▶ _HOW TO COMPLETE THIS TASK_
Going through the material below, output exactly the lines from the one containing "html: <div>conversion via</div>" through the one containing "color: #7f1d1d ->", and no pictures.

▶ _DATASET ENTRIES_
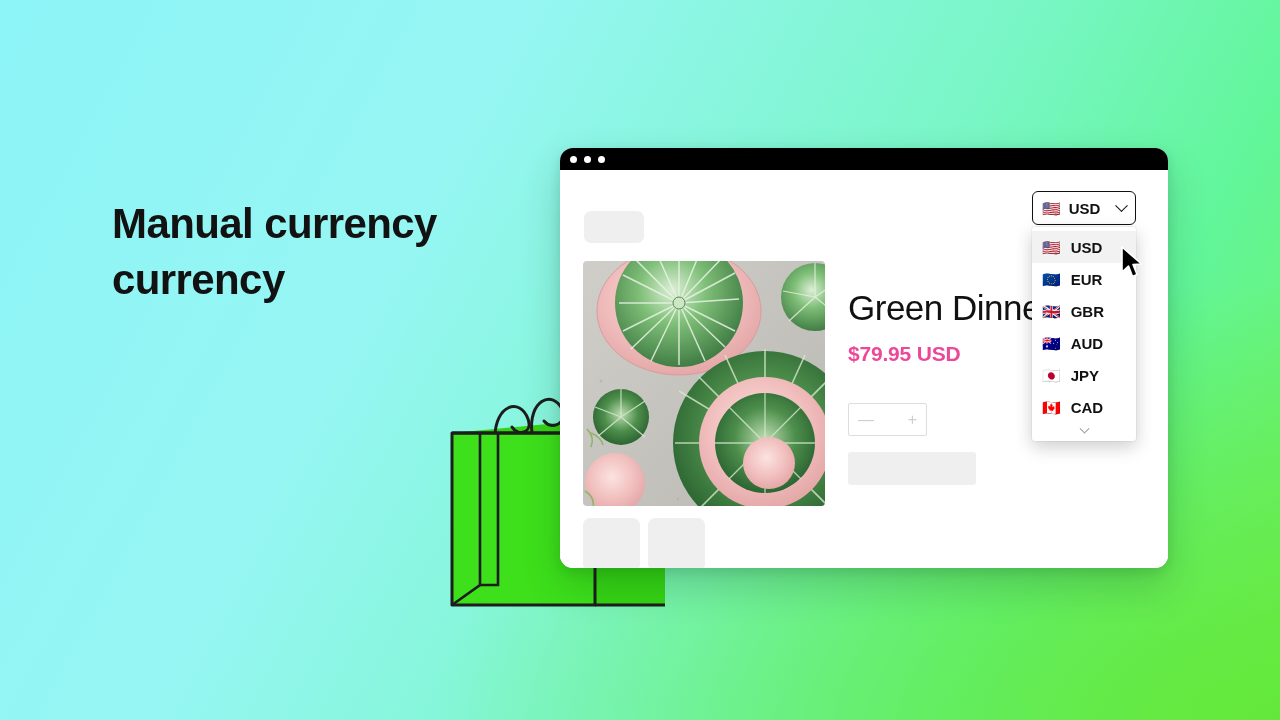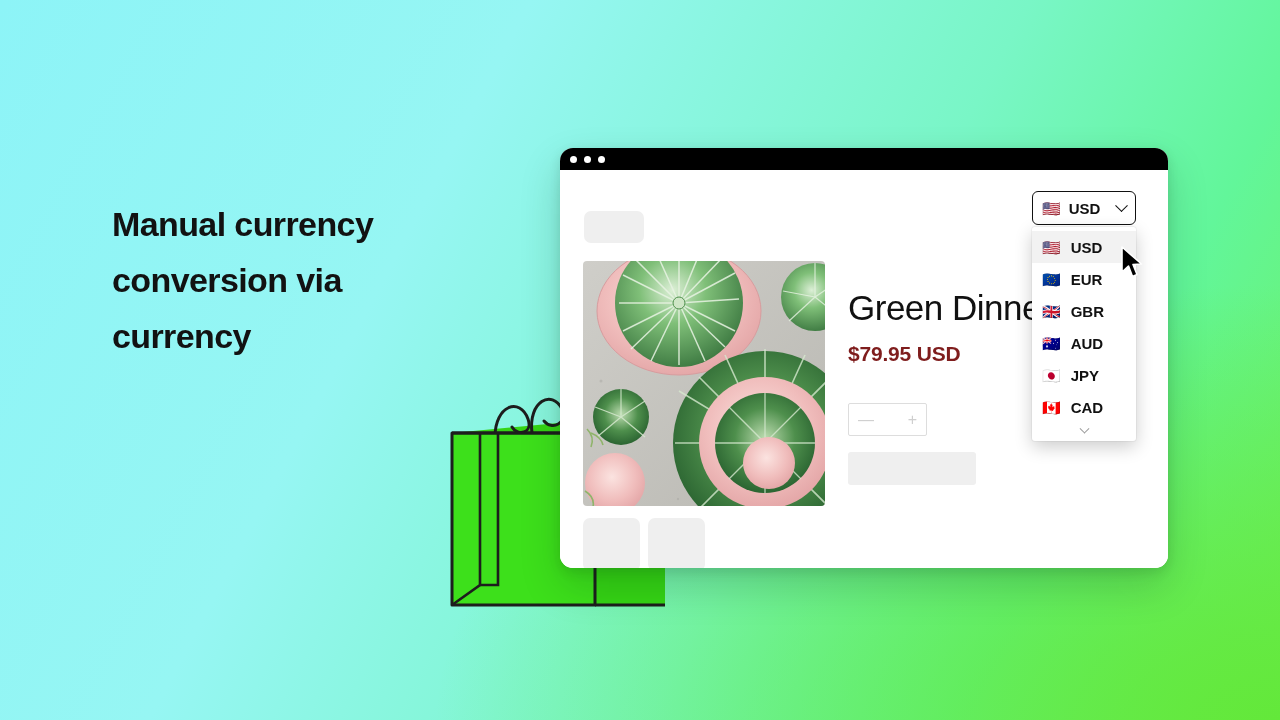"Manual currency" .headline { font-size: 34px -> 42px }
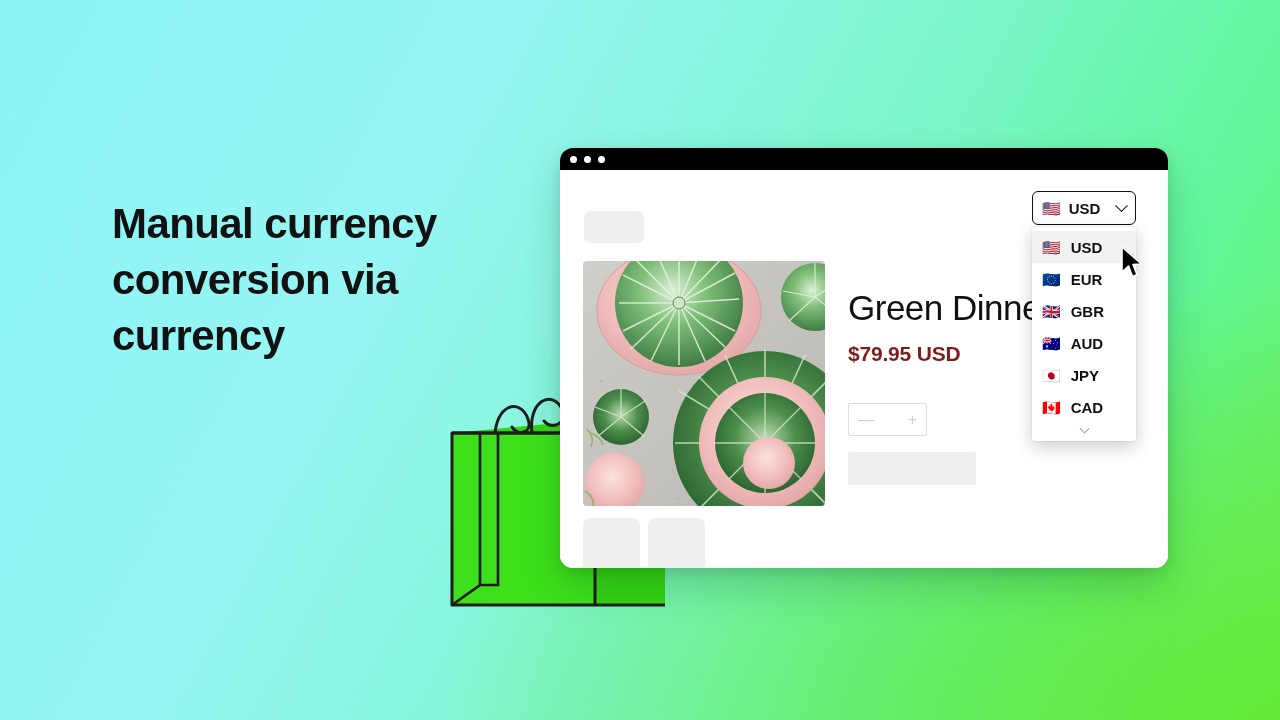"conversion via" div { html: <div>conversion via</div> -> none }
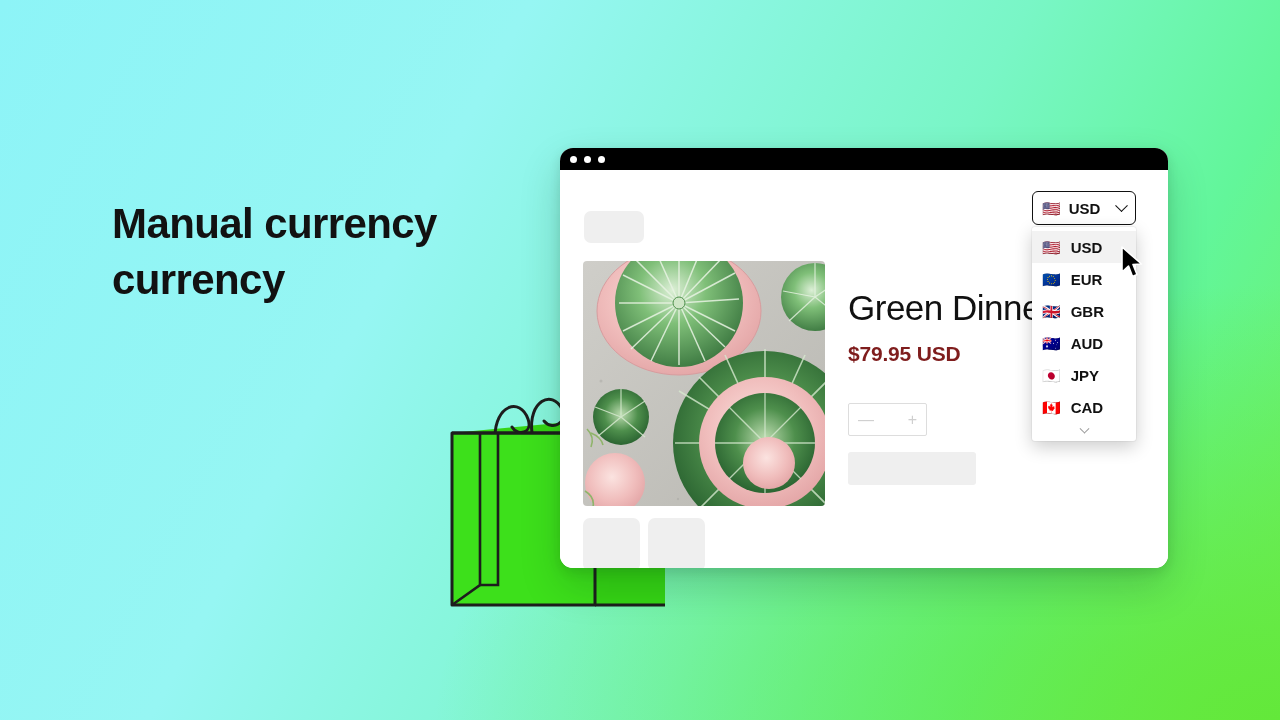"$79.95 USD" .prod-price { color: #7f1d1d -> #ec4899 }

--

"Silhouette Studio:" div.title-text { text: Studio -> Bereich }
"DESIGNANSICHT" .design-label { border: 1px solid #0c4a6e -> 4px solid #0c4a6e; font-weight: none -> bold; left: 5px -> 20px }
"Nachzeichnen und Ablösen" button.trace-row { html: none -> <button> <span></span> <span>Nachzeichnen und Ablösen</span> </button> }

* * *

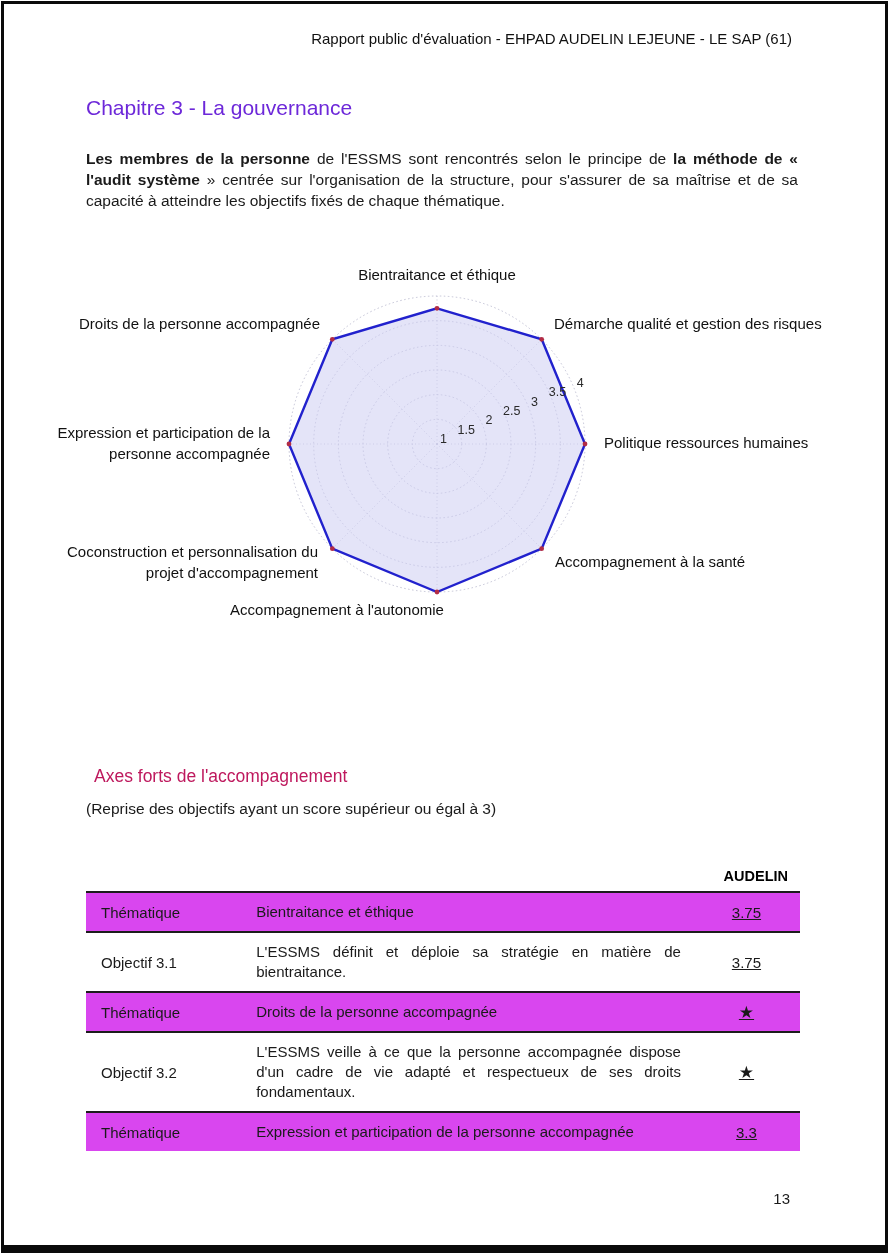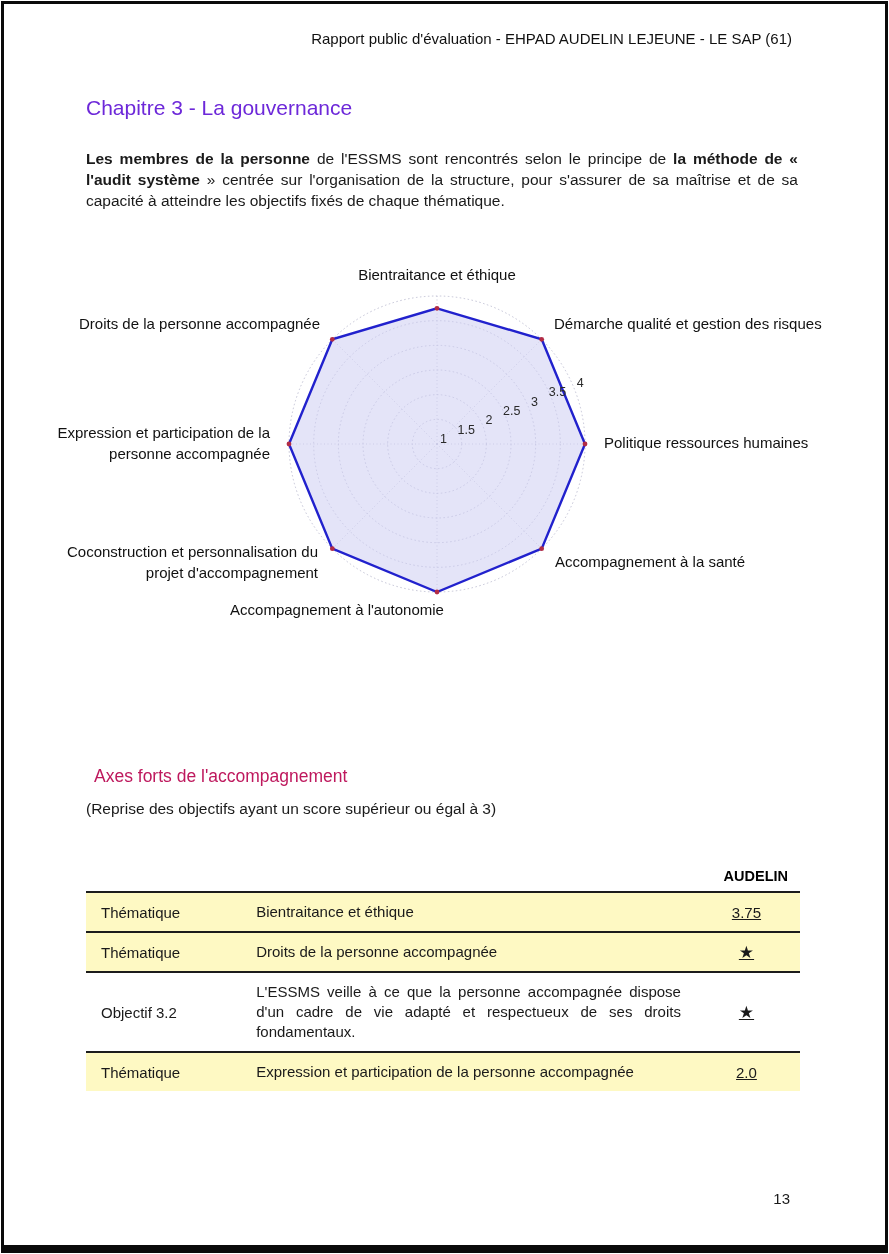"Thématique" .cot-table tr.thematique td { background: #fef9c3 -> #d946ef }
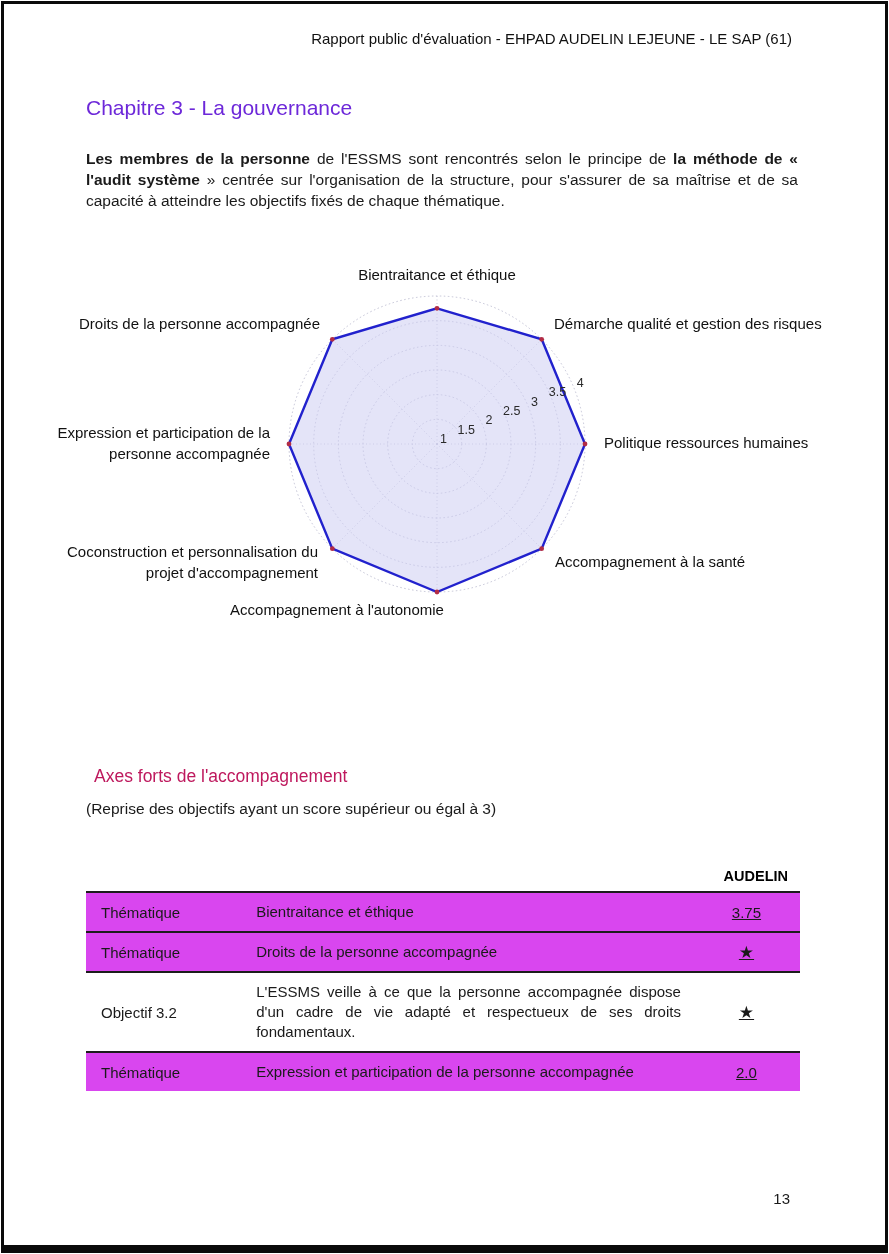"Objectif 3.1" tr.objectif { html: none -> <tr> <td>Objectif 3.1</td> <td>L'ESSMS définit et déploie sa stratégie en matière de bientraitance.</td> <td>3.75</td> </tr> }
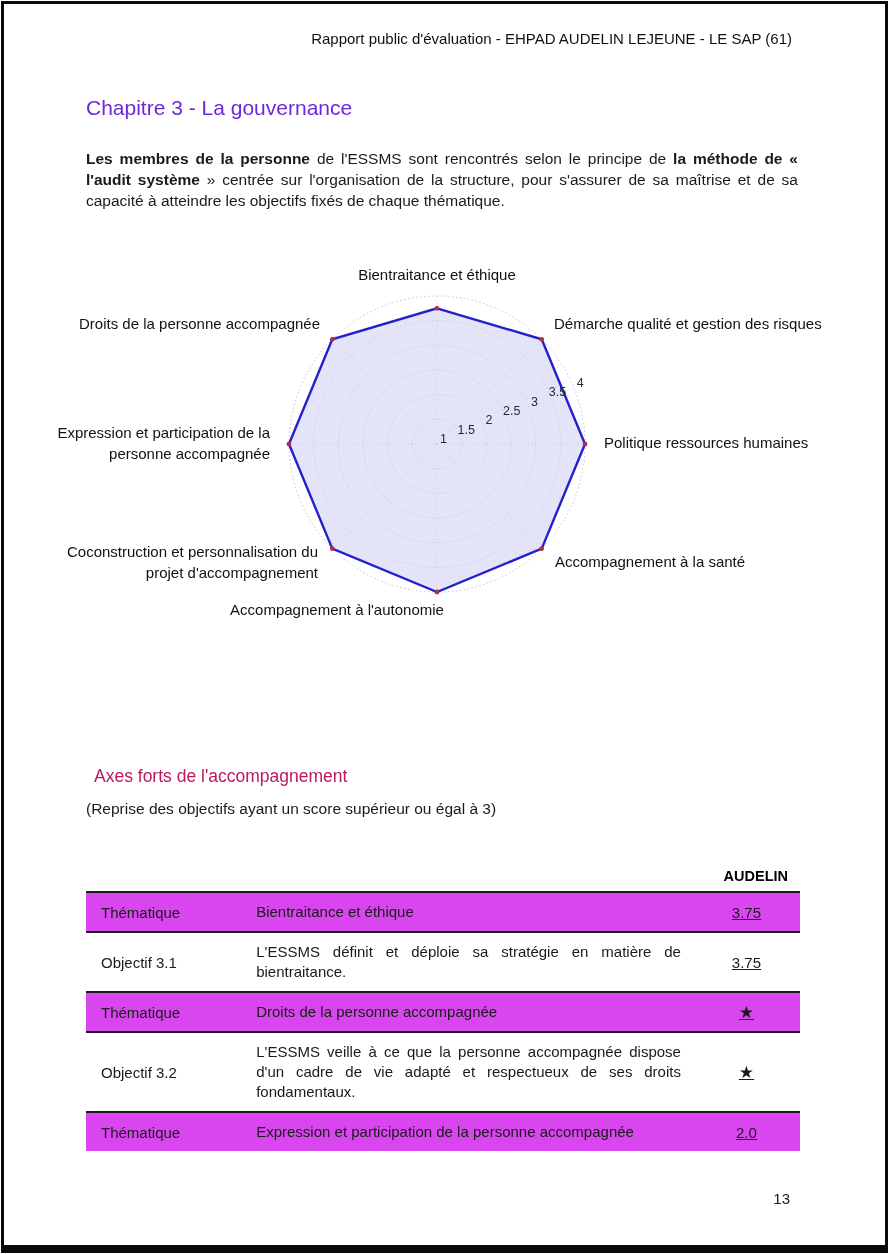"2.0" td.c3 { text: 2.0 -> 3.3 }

▶ _TASK ANSWER_
"conversion via" div { html: <div>conversion via</div> -> none }
"$79.95 USD" .prod-price { color: #7f1d1d -> #ec4899 }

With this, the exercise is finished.